The custom of misrule obviously provided a whirligig that could catch up simmering antagonisms and swing them into the open. In the Dymoke case, it was the animus of a county family and their retainers against a tyrannical nobleman. The Earl of Lincoln’s almost insane avarice and inhumanity were repeatedly a problem to the Privy Council and a plague to his neighborhood. The case will be worth following in the full human dimensions which have been skillfully presented through excerpts from the Star Chamber Records and the Duke of Northumberland’s papers, in Mr. Norreys Jephson O’Conor’s study of the Norreys family and their conflict with the Earl, Godes Peace and the Queenes.3 Since the customs involved are clearly of long standing, the fact that the episode took place in 1601 does not diminish its significance in relation to festive comedy written in the previous decade.

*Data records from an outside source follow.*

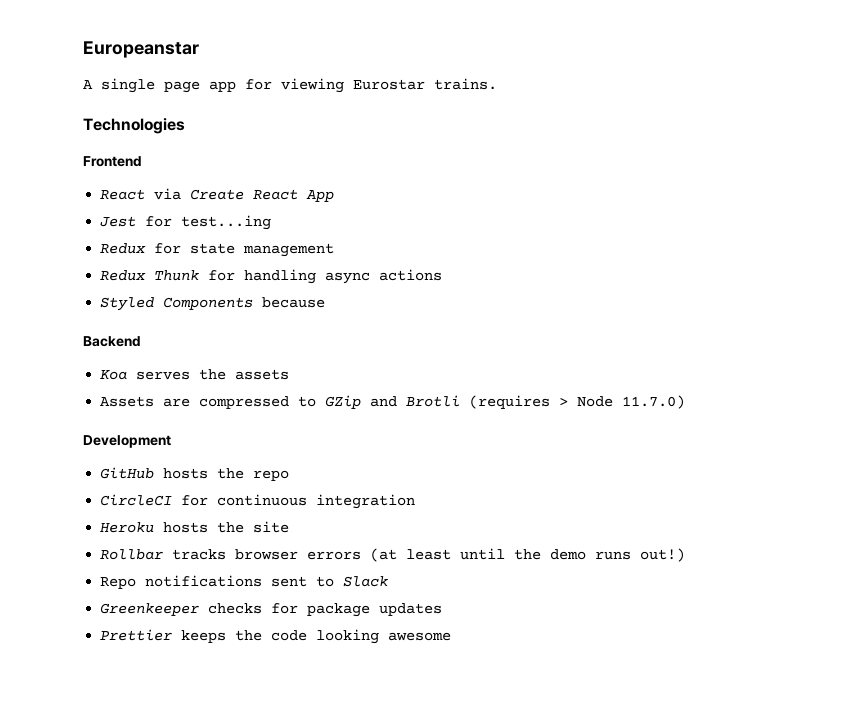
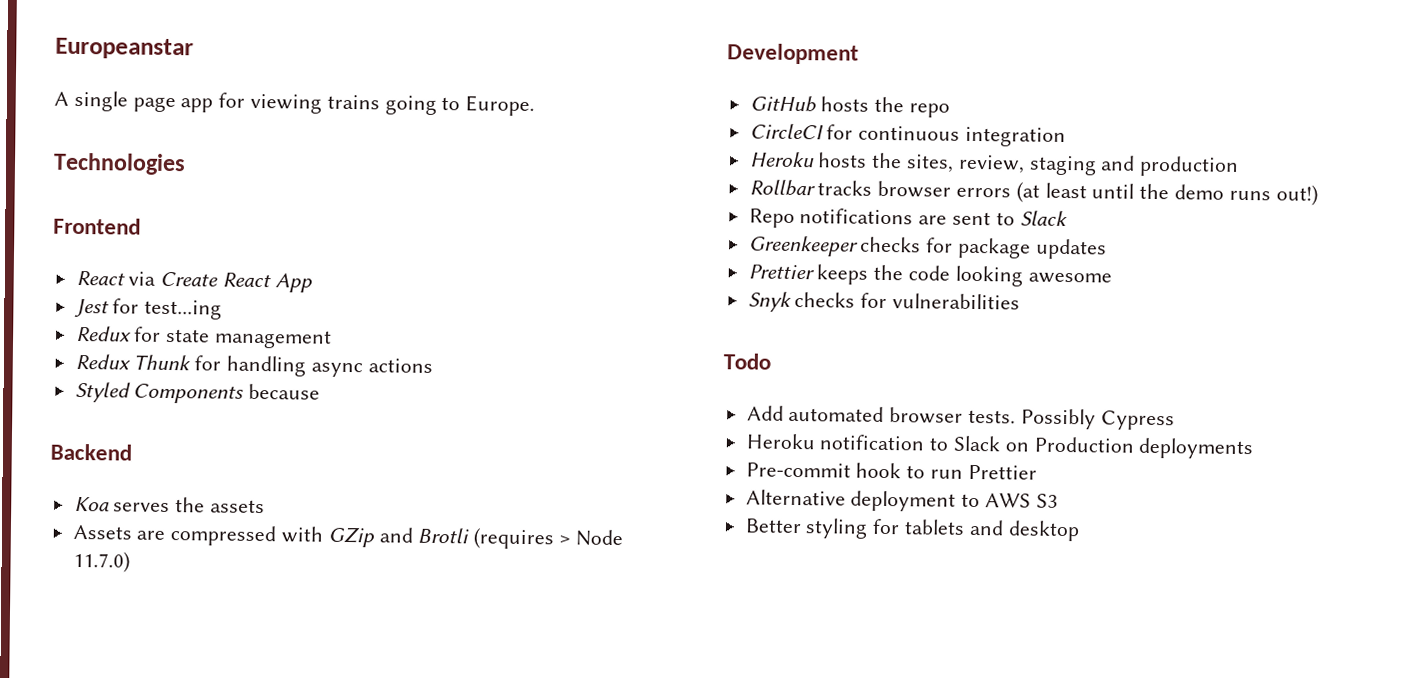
- A single page app for viewing Eurostar trains.
+ A single page app for viewing trains going to Europe.
- Assets are compressed to GZip and Brotli (requires > Node 11.7.0)
+ Assets are compressed with GZip and Brotli (requires > Node 11.7.0)
- Heroku hosts the site
+ Heroku hosts the sites, review, staging and production
- Repo notifications sent to Slack
+ Repo notifications are sent to Slack
+ Snyk checks for vulnerabilities
+ Todo
+ Add automated browser tests. Possibly Cypress
+ Heroku notification to Slack on Production deployments
+ Pre-commit hook to run Prettier
+ Alternative deployment to AWS S3
+ Better styling for tablets and desktop

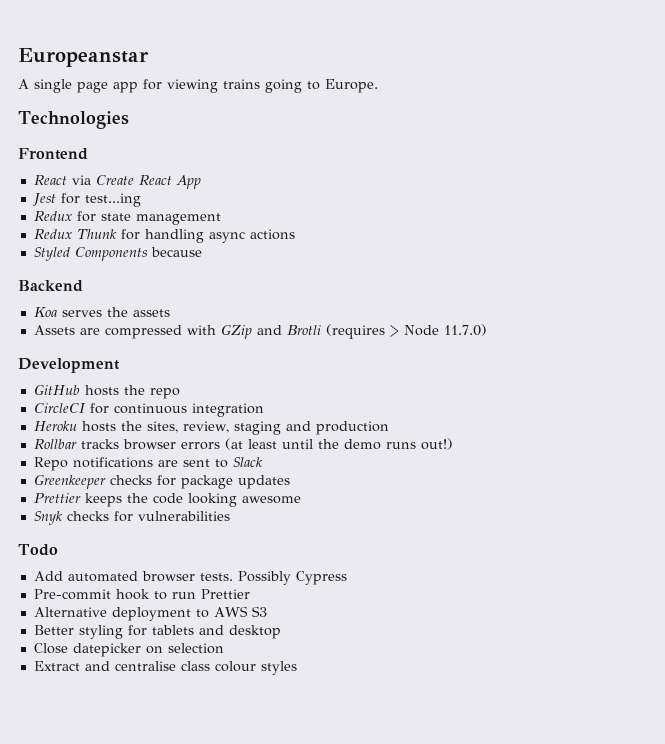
- Heroku notification to Slack on Production deployments
+ Close datepicker on selection
+ Extract and centralise class colour styles

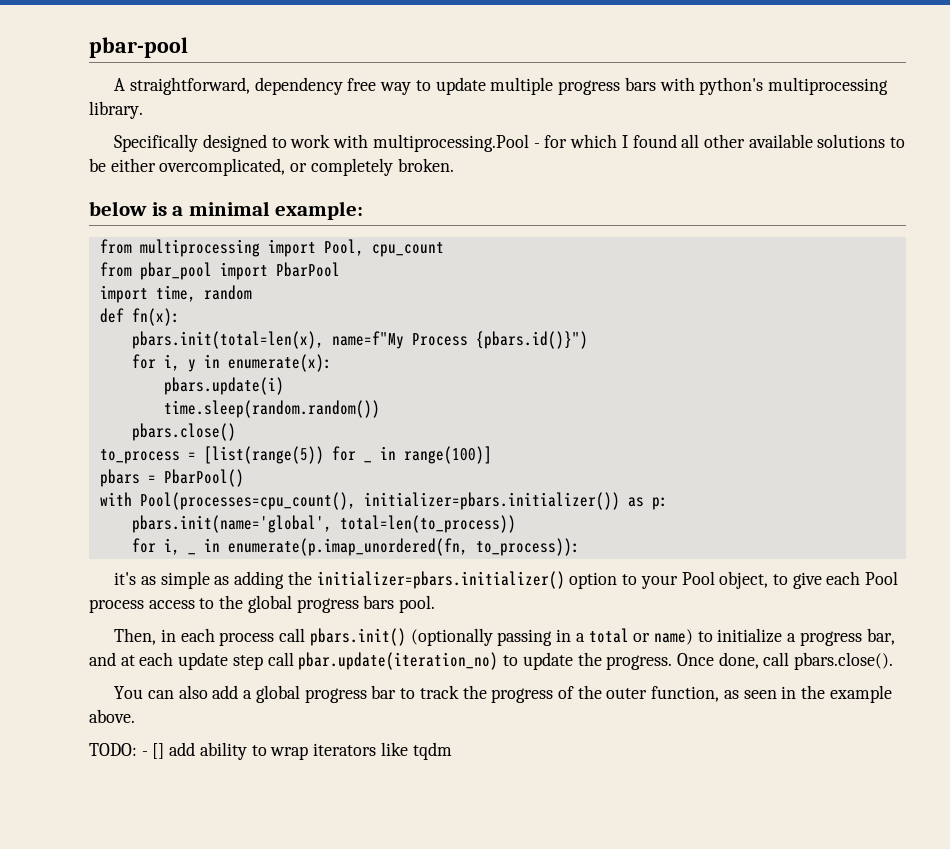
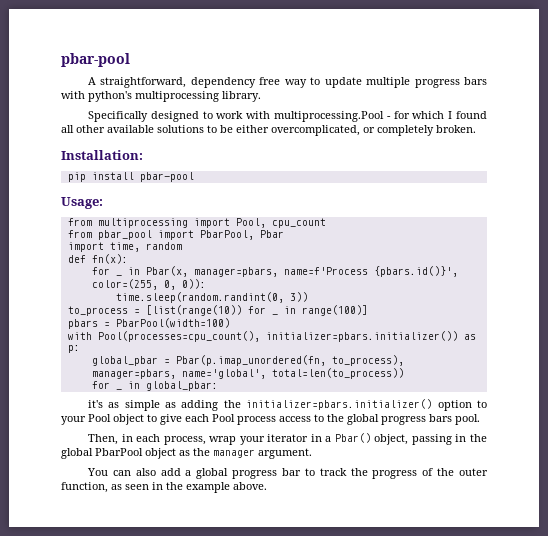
- below is a minimal example:
+ Installation:
+ pip install pbar-pool
+ Usage:
- from pbar_pool import PbarPool
+ from pbar_pool import PbarPool, Pbar
- pbars.init(total=len(x), name=f"My Process {pbars.id()}")
- for i, y in enumerate(x):
- pbars.update(i)
- time.sleep(random.random())
- pbars.close()
+ for _ in Pbar(x, manager=pbars, name=f'Process {pbars.id()}', color=(255, 0, 0)):
+ time.sleep(random.randint(0, 3))
- to_process = [list(range(5)) for _ in range(100)]
+ to_process = [list(range(10)) for _ in range(100)]
- pbars = PbarPool()
+ pbars = PbarPool(width=100)
- pbars.init(name='global', total=len(to_process))
+ global_pbar = Pbar(p.imap_unordered(fn, to_process), manager=pbars, name='global', total=len(to_process))
- for i, _ in enumerate(p.imap_unordered(fn, to_process)):
+ for _ in global_pbar:
- it's as simple as adding the initializer=pbars.initializer() option to your Pool object, to give each Pool process access to the global progress bars pool.
+ it's as simple as adding the initializer=pbars.initializer() option to your Pool object to give each Pool process access to the global progress bars pool.
- Then, in each process call pbars.init() (optionally passing in a total or name) to initialize a progress bar, and at each update step call pbar.update(iteration_no) to update the progress. Once done, call pbars.close().
+ Then, in each process, wrap your iterator in a Pbar() object, passing in the global PbarPool object as the manager argument.
- TODO: - [] add ability to wrap iterators like tqdm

The repugnance which the Earl of Lincoln could inspire can be suggested by the remarks of his son-in-law, Sir Arthur Georges, in a letter written to Sir Robert Cecil in 1600 when Lincoln was attempting to deprive his own daughter and Sir Arthur of an estate:
None can testify my careful zeal towards this ungrateful miser (better) than you, whom I have so often solicited with excusing his vices. The love I bore his daughter made me do so, and his cankered disposition requites me accordingly. . . . He has already brought my poor wife to her grave, as I fear, with his late most odious and unnatural despites that he has used towards her, the most obedient child of the world. His wickedness, misery, craft, repugnance to all humanity, and perfidious mind is not among the heathens to be matched. God bless me from him. To have his lands after his death, I would not be tied to observe him in his life.
(pp. 98–99)
The council repeatedly intervened in attempts to persuade the Earl to do justice to his wife, his children, old retainers, and neighbors; at one point he had to be put in the Tower to compel the payment of a judgment against him. Sir Edward Dymoke and his Lady lived near the Earl’s castle at Tattershall in Lincoln. That there was very bad blood between them appears from the fact that in 1595 Sir Edward complained to Cecil that he had at one point been “forced by his Lordship’s molestations to break up my house and disperse my servants.” Sir Edward’s younger brother Talboys, who lived in the Dymoke household, was just the sort of free-wheeling wildhead to come into collision with the Earl. We catch a glimpse of him, through the Star Chamber testimony, stopping at the door of an alehouse kept by one William Hollingshead in Tattershall: “and at that time Anne (Hollingshead) brought forth drink to him and his company as they sat on horseback.” “At which time with a loud voice,” according to Hollingshead, he said “Commend me, sweetheart, to My Lord of Lincoln . . . and tell him that he is an ass and a fool. . . . Is he my uncle and hath no more wit?” Dymoke contended that he had spoken only “about a fortification which the Earl had made about his castle,” saying only “What a foolish fortification is this! My Lord sayeth that I am a fool, but I would to God he had a little of my wit in the making of it, for this is the most foolish thing that ever I saw” (pp. 109–110). By either version, Dymoke was a man who called his soul his own, aptly named Talboys.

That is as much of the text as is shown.